Among many other things, the flier—which was distributed at a food bank and a neighborhood watch meeting—accuses Valencia’s organization of “bringing gang members and other unsavory characters to our community” and of being “dangerous and out to destroy your quality of life in Bell.”

For its part, the Chamber of Commerce has disavowed the flier, calling it a fake.

“It was quite shocking to us,” says chamber President Ricardo Gonzalez. “I think it was done in poor taste.” He said the organization has not, however, tried to determine who was behind the screed, which bore the chamber seal. “We try to focus on the positive things in the community.”

As the May 18 meeting grew closer, efforts to scuttle it intensified.

One day before county officials Barrera and Quan were scheduled to show up, a manager of the meeting hall says he got an unnerving call from a man identifying himself as an officer with the Bell Police Department.

“He said not to rent out the room to Nestor Valencia since Mr. Valencia is a very problematic person,” recalls Marcelino Martinez of the AMORC Cultural Center. “He said Mr. Valencia has nothing to do with the city and to avoid problems I should not deal with him.”

Speaking in Spanish through an interpreter, Martinez says he felt threatened by the man’s “tone of voice and the way he was coming down on me.” Martinez, 66, emphasized that the caller did not provide a name, so he cannot be sure he was actually a policeman.

By then it didn’t matter, Martinez says, because arrangements had been approved by the Cultural Center and the meeting was moving forward as planned.

But not everyone, it seems, was ready to throw in the towel.

On the day of the meeting, Valencia says, he suddenly started hearing from residents who’d received phone calls announcing that the meeting was off. “People were calling saying, ‘I hear you cancelled the meeting tonight.” I said, ‘No, No, No.” Valencia suspects that someone obtained phone numbers from a petition he’d filed with the city, calling on Bell to stop issuing bonds that were increasing the tax load on residents.

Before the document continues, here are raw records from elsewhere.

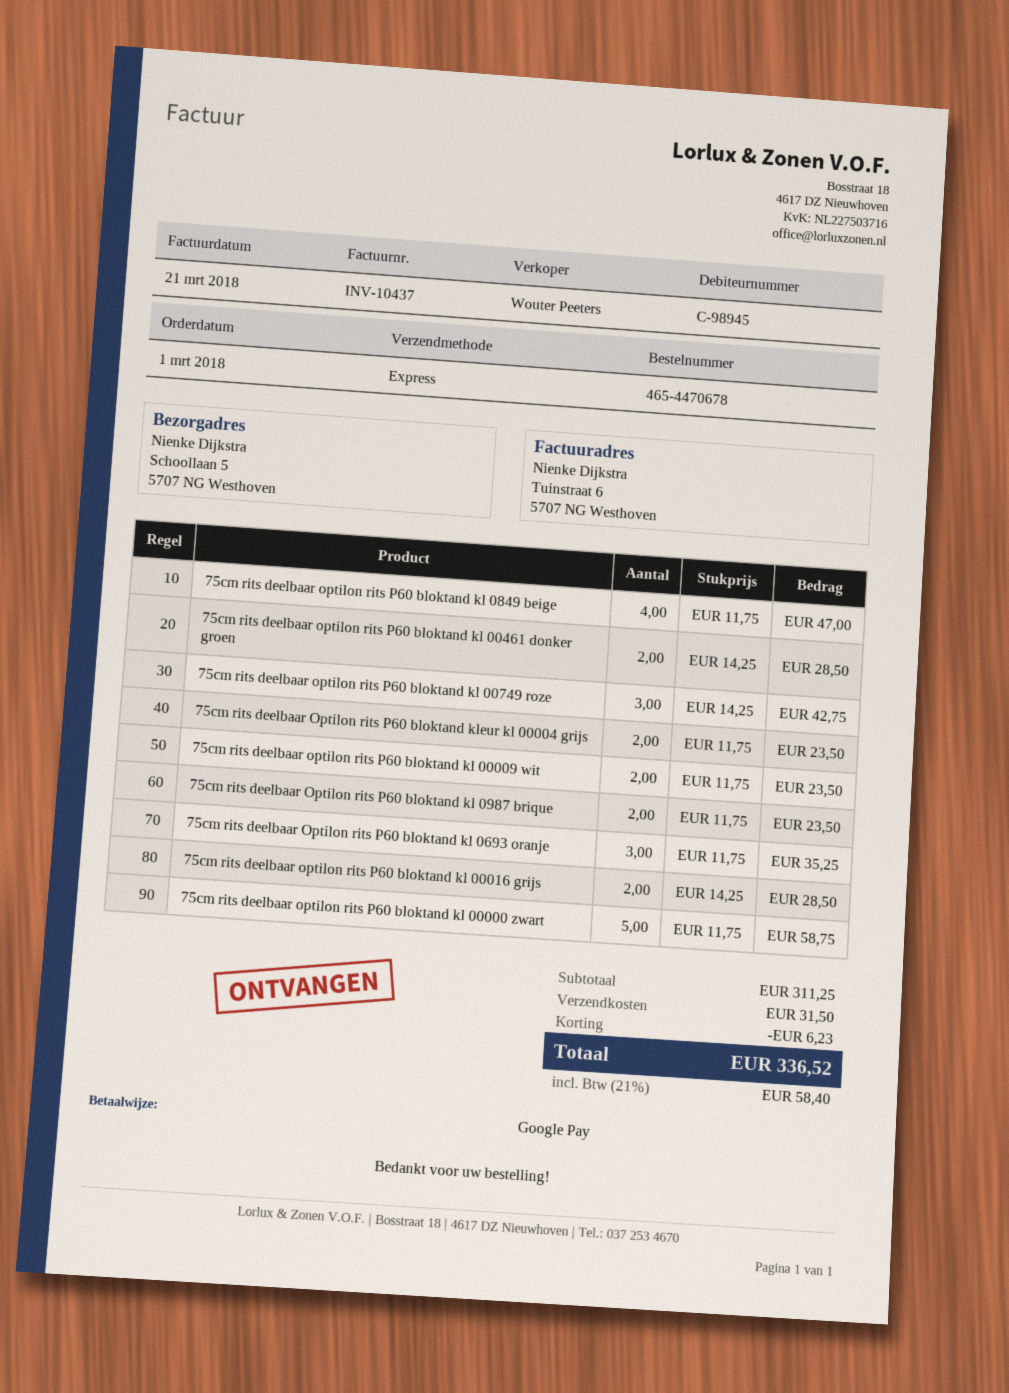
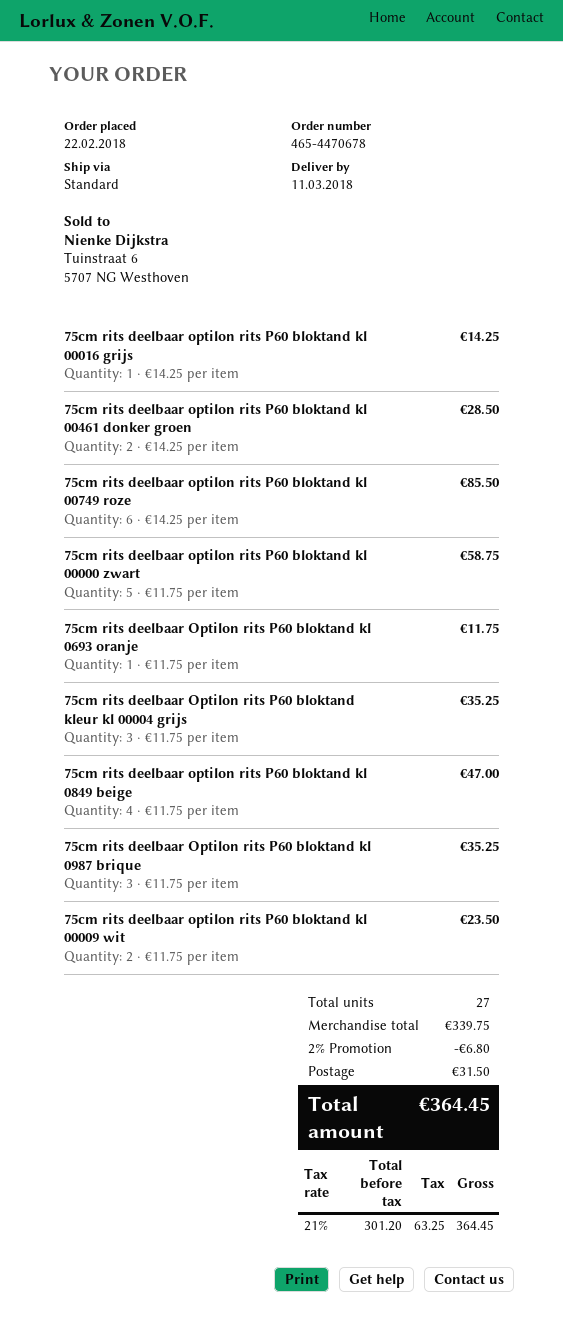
order date: 2018-03-01 -> 2018-02-22
shipping method: express -> standard
75cm rits deelbaar optilon rits P60 bloktand kl 00749 roze: 3 x 14.25 = 42.75 -> 6 x 14.25 = 85.50
75cm rits deelbaar Optilon rits P60 bloktand kleur kl 00004 grijs: 2 x 11.75 = 23.50 -> 3 x 11.75 = 35.25
75cm rits deelbaar Optilon rits P60 bloktand kl 0987 brique: 2 x 11.75 = 23.50 -> 3 x 11.75 = 35.25
75cm rits deelbaar Optilon rits P60 bloktand kl 0693 oranje: 3 x 11.75 = 35.25 -> 1 x 11.75 = 11.75
75cm rits deelbaar optilon rits P60 bloktand kl 00016 grijs: 2 x 14.25 = 28.50 -> 1 x 14.25 = 14.25
subtotal: 311.25 -> 339.75
discount: 6.23 -> 6.80
tax: 21% = 58.40 -> 21% = 63.25
total: 336.52 -> 364.45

That night, for whatever reasons, the crowd for Barrera’s and Quan’s presentation was spirited but disappointingly small. “It just fell apart,” says Valencia.

Afterwards, he says he told Barrera of the efforts to undermine his community organizing and handed her copies of the disputed Chamber of Commerce flier and the City Hall “emergency” document that had been hand-delivered to the preschool principal. “This is what happened,” he says he told her. “Normally, we get many more people.”

As Barrera tucked the documents away, she says Valencia “apologized profusely.”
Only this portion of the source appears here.